Rethinking who needs Section 230 protection

It’s easier if we begin where Section 230 offers valuable protections. Take the case of relatively new apps like VSCO, Clubhouse, Signal, or Meetup. Certainly, some credit should be given to Section 230’s legal protections for fostering these new services, or at least ensuring product developers at startups continue to outnumber lawyers.

But it’s hard to square the original intent of the law with how it’s been stretched by judicial decisions and abused by tech platforms. In fact, it took years of effort to overcome opposition from Google and Facebook before the obvious step was taken to exclude sex trafficking from Section 230 protections, aiding sites like backpage.com.
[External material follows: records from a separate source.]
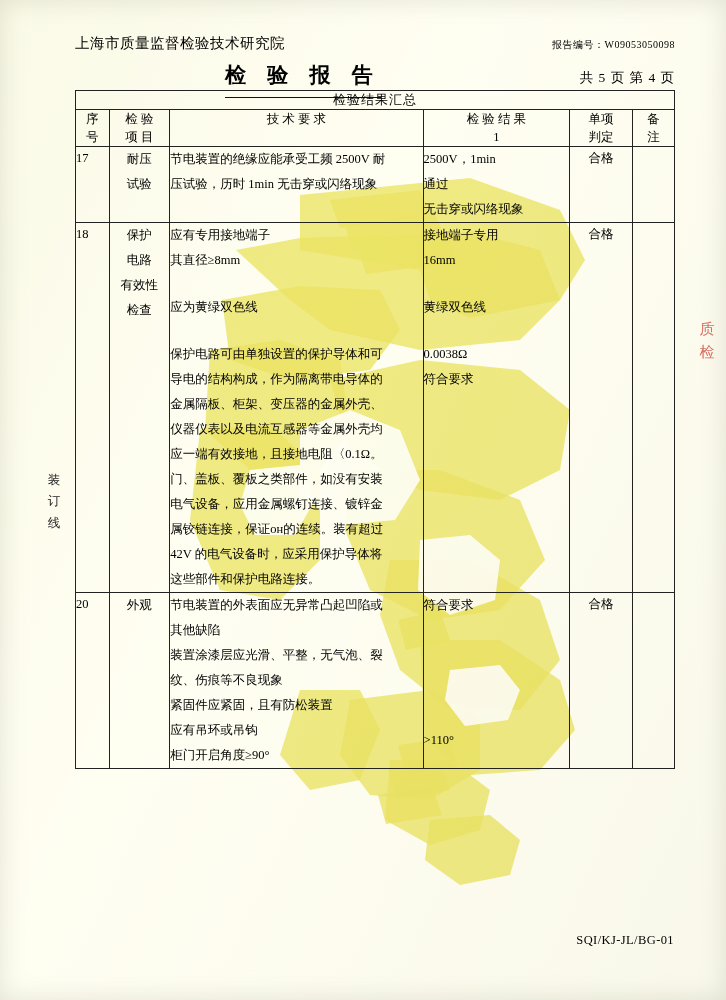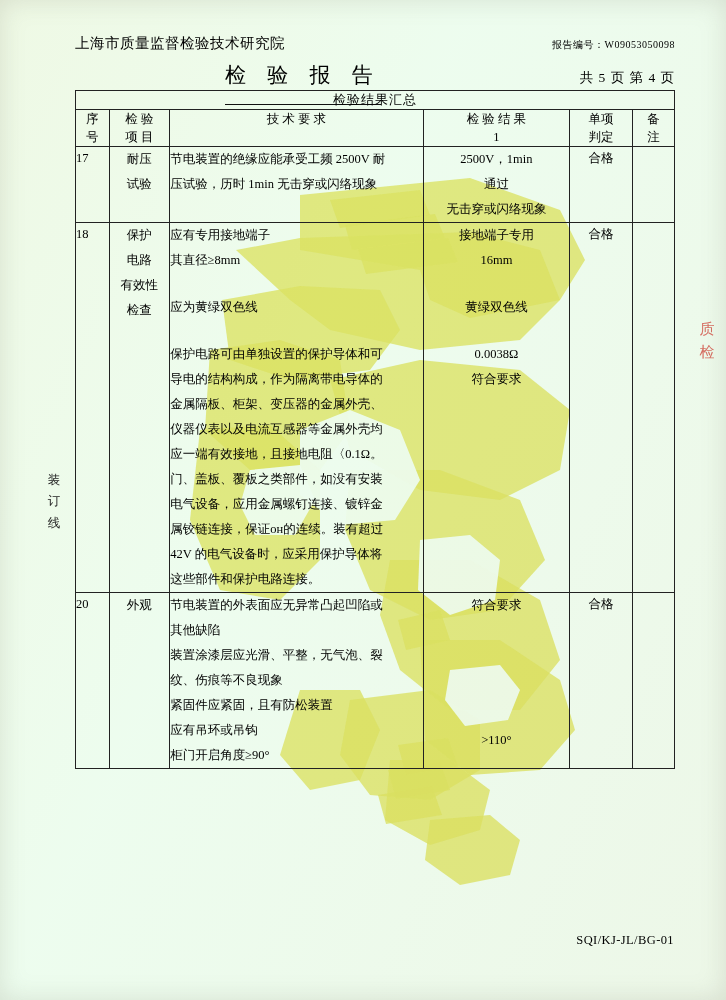"上海市质量监督检验技术研究院" .page { background: #86efac -> #fef9c3 }
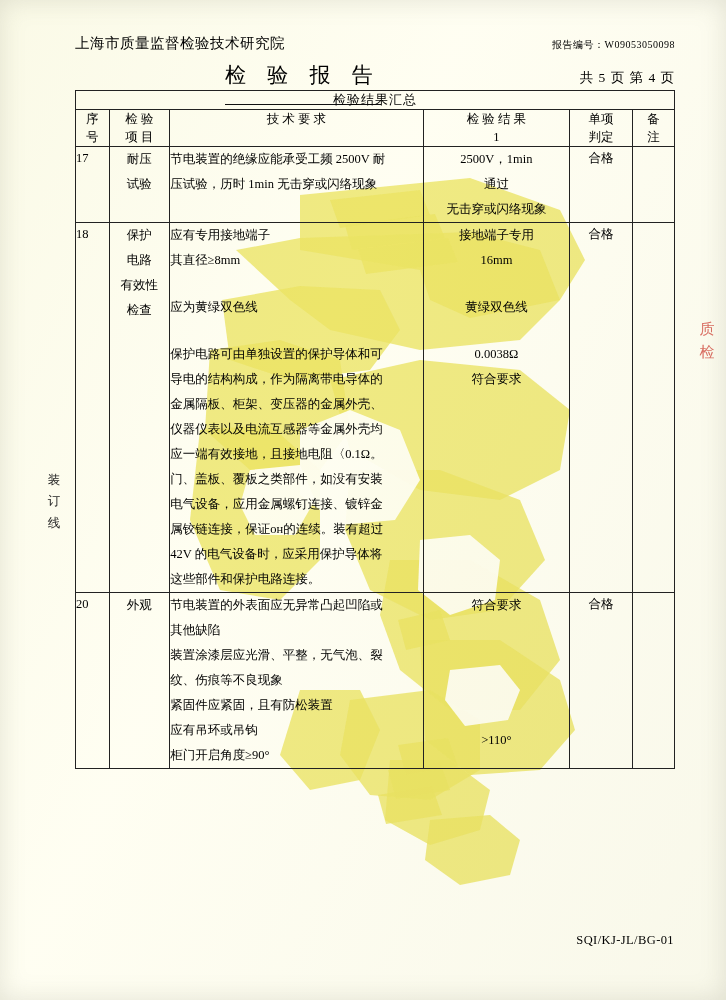"检 验 报 告" .doc-title { font-weight: normal -> bold; padding-bottom: 15px -> 8px }
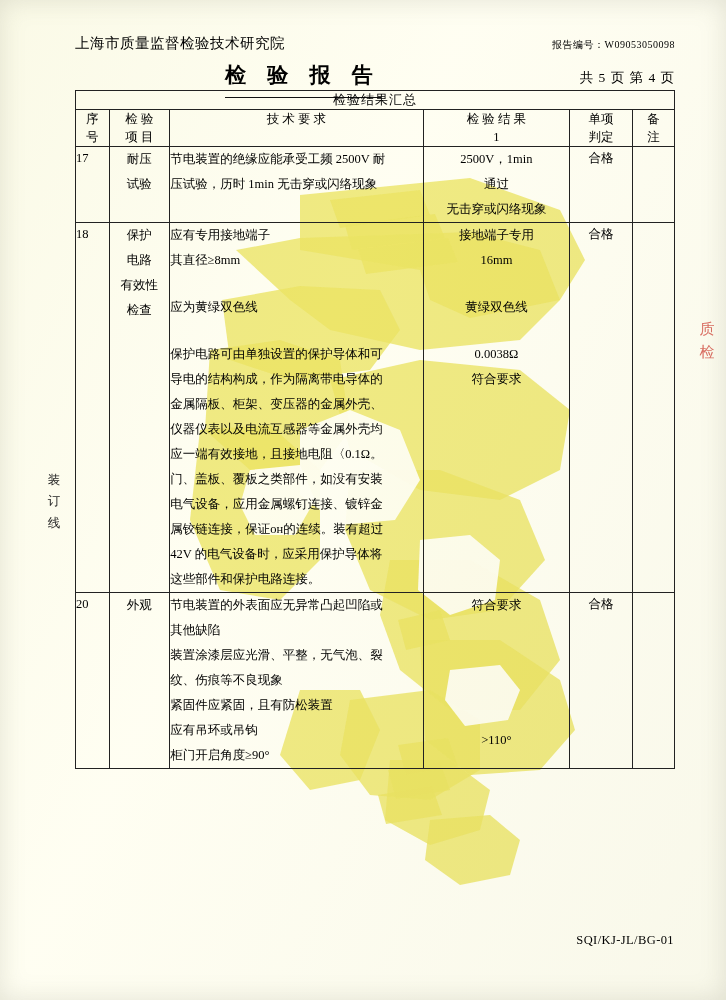"2500V，1min" .cell-res { text-align: center -> none }
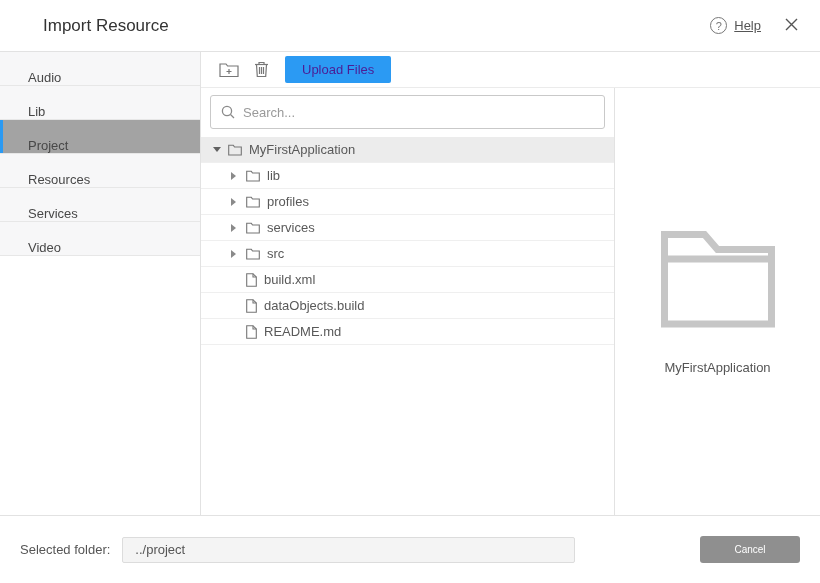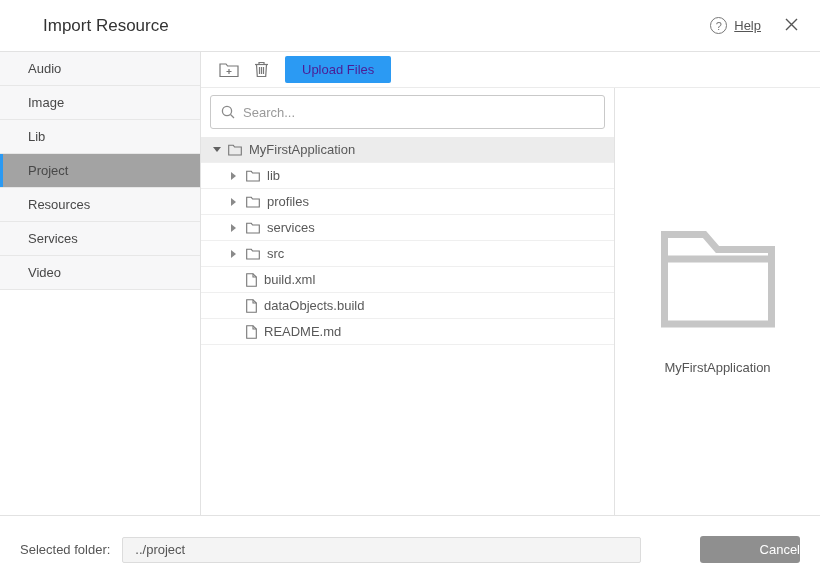"Audio" .side-item { align-items: center -> flex-end }
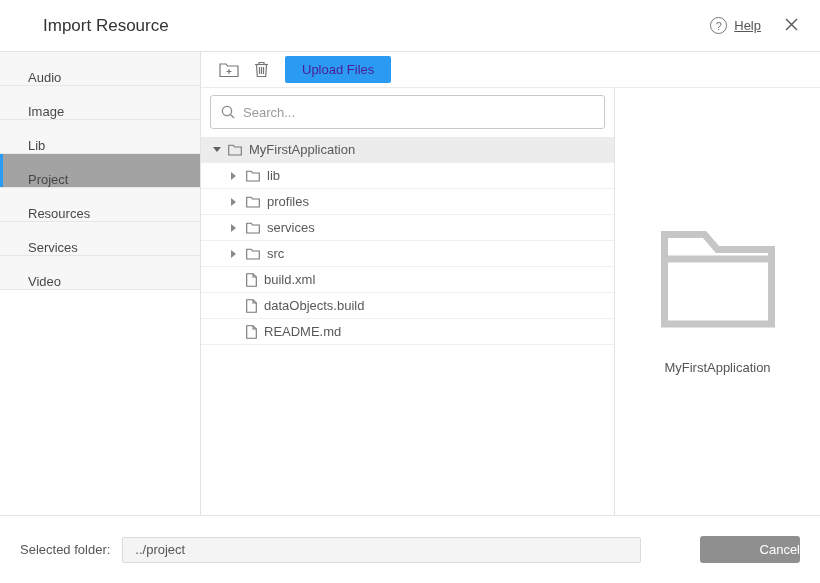"Image" div.side-item { html: <div> <span>Image</span> </div> -> none }
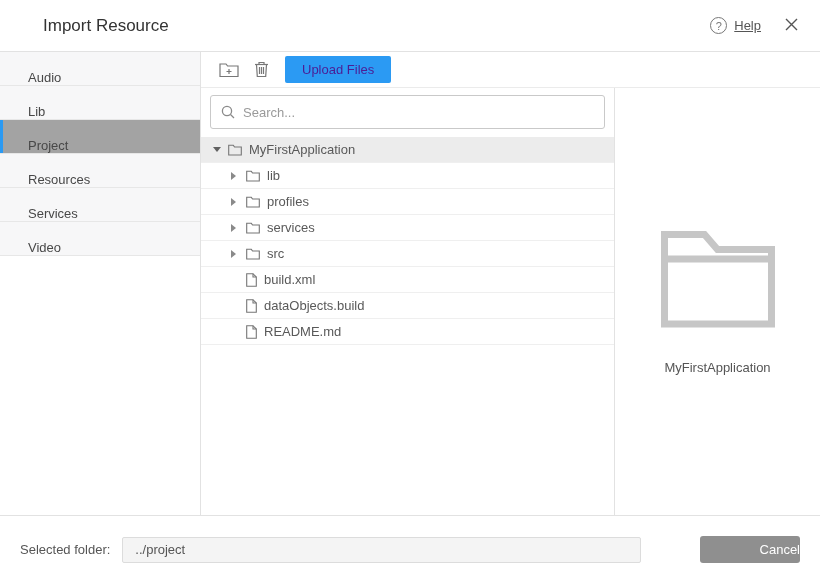"../project" .path-input { width: 519px -> 453px }
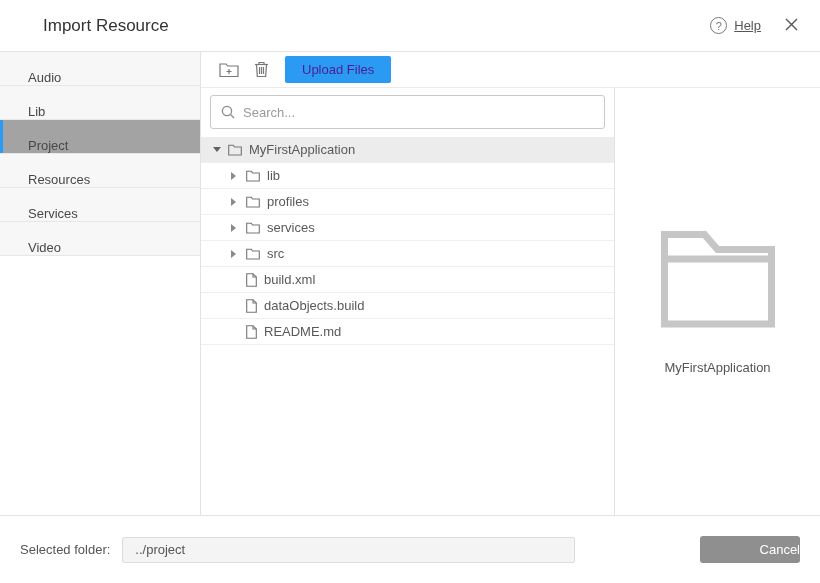"Cancel" .cancel-btn { font-size: 13px -> 10px; text-align: right -> none }
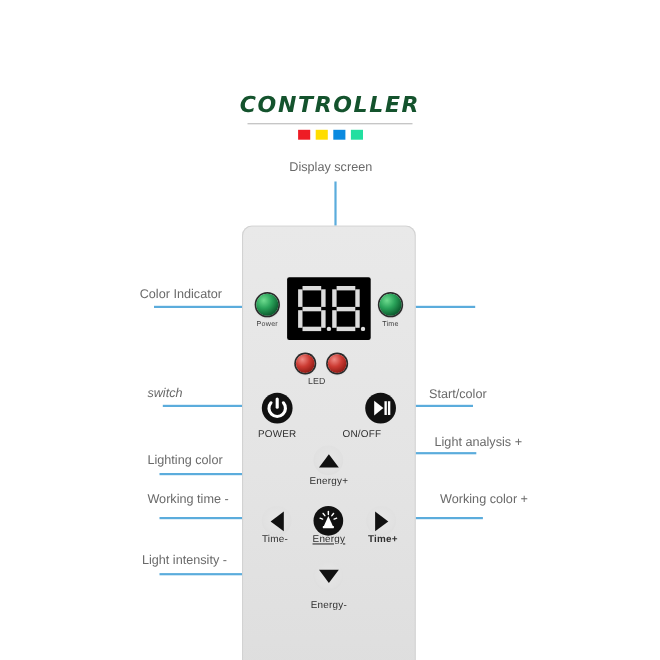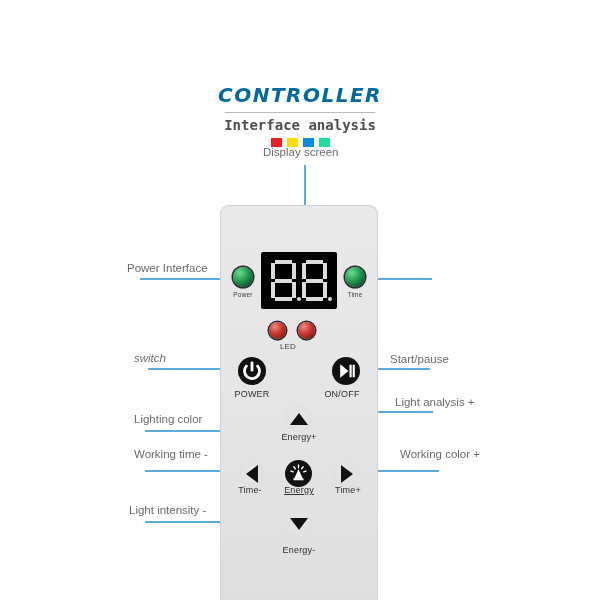"CONTROLLER" .title { color: #0369a1 -> #14532d }
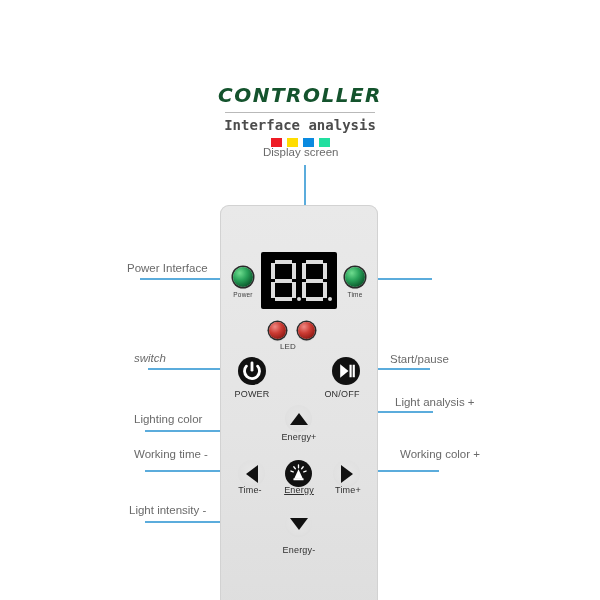"Interface analysis" div.subtitle { html: <div>Interface analysis</div> -> none }
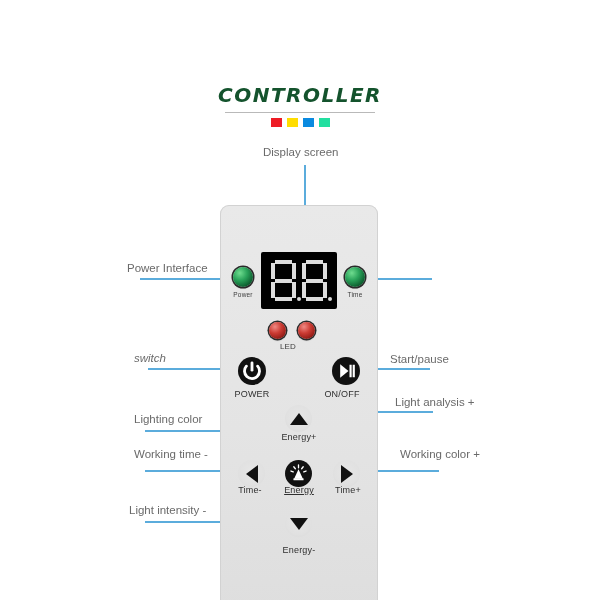"Power Interface" div.callout { text: Power Interface -> Color Indicator }
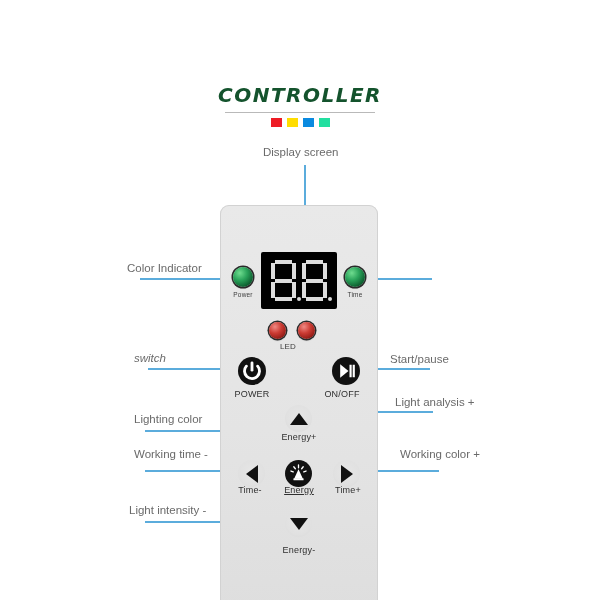"Start/pause" div.callout { text: Start/pause -> Start/color }
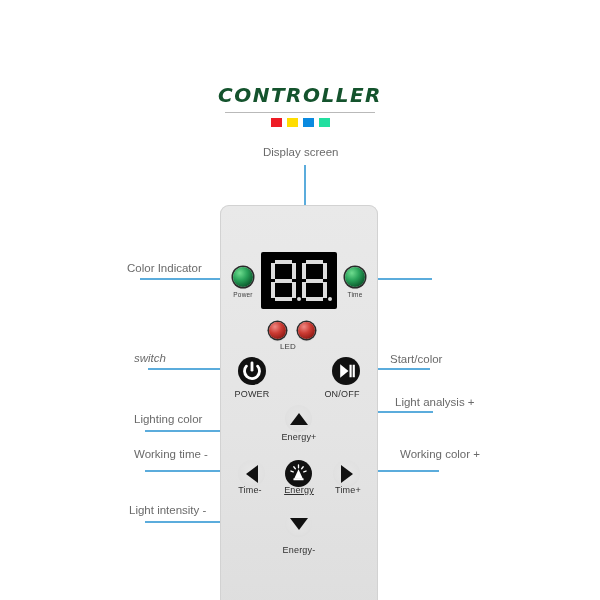"ON/OFF" .lbl-ONOFF { right: 8px -> 21px }
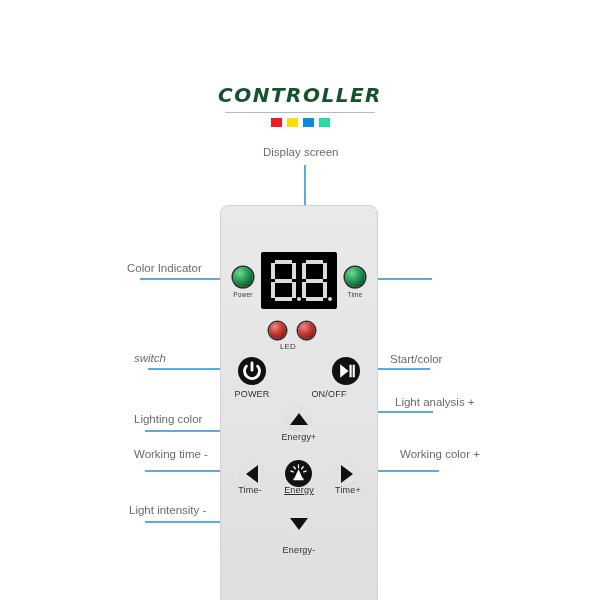"Time+" .lbl-time-plus { font-weight: none -> bold }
Should there be any debate that Silk Road, which trafficked in drugs, body parts and contract killing should not receive liability protection? Not so clear, if you believe 230 absolutists, as the Silk Road website was just a “marketplace” for “products and services” bought and sold by others.

The reality of today’s internet economy is fundamentally different from that of 1996. Google, Facebook, and Amazon have long exited their startup phase, and have settled on business models heavily dependent on digital advertising and the monetization of personal data. But sometimes, even complex technical and legal problems can have simple solutions if some basic common sense is applied.

 

Rightsizing Section 230 reform

First, let’s shrink the problem and agree to calibrate any reform appropriately, so that we address the excesses of the powerful few while continuing to foster and protect small innovators.

Second, we should recognize that the largest players in this age of algorithm-driven digital content are not neutral communications networks but actually huge media companies substantially larger than Disney, ViacomCBS, or Comcast-NBC Universal.

Third, since these algorithm-driven companies are making decisions about what a consumer sees next, whether using a human editor or an algorithm, they are “publishers” not passive message boards and thus shouldn’t get Section 230 protection in the first place. 

Working from just these three elements, Section 230 reform is straightforward, but the problem can’t be solved by simply defining apps or web sites as publishers because we still want to protect burgeoning innovators (see point number one above).

How about simply exclude 230 protections from companies running web sites or apps that are large enough to fend for themselves? Throwing an idea out there – how about starting with any company with a market cap of more than one trillion dollars?

To be clear, in no way is the suggestion that big is bad, just that if these companies can afford a standing army, why do they need the digital equivalent of sovereign immunity?

 

Are we protecting the big from the small?

By the way, this is not a novel idea; we already treat tort liability differently for different market players all the time. Some businesses and individuals deserve protection (Good Samaritans), while others clearly do not (criminals), and some are subject to strict liability enforcement. Some liability protection promotes growth and innovation, but taken too far it simply shields well-heeled powerful companies. That’s the case with 230 and Big Tech.

Protecting the big from the small was not the original intention of Section 230. And let’s be frank—if Section 230 didn’t already exist, and was proposed today, it wouldn’t have a chance of passing Congress. Nobody ever said Section 230 would last forever, and 25 years is quite a run.

As Jerry Garcia would say, “every silver lining has a touch of grey,” and that’s the case with Section 230. Let’s just acknowledge the internet has grown up. Really Big, Extra-Large, Jumbo Tech is perfectly capable of taking care of itself and has been for quite some time.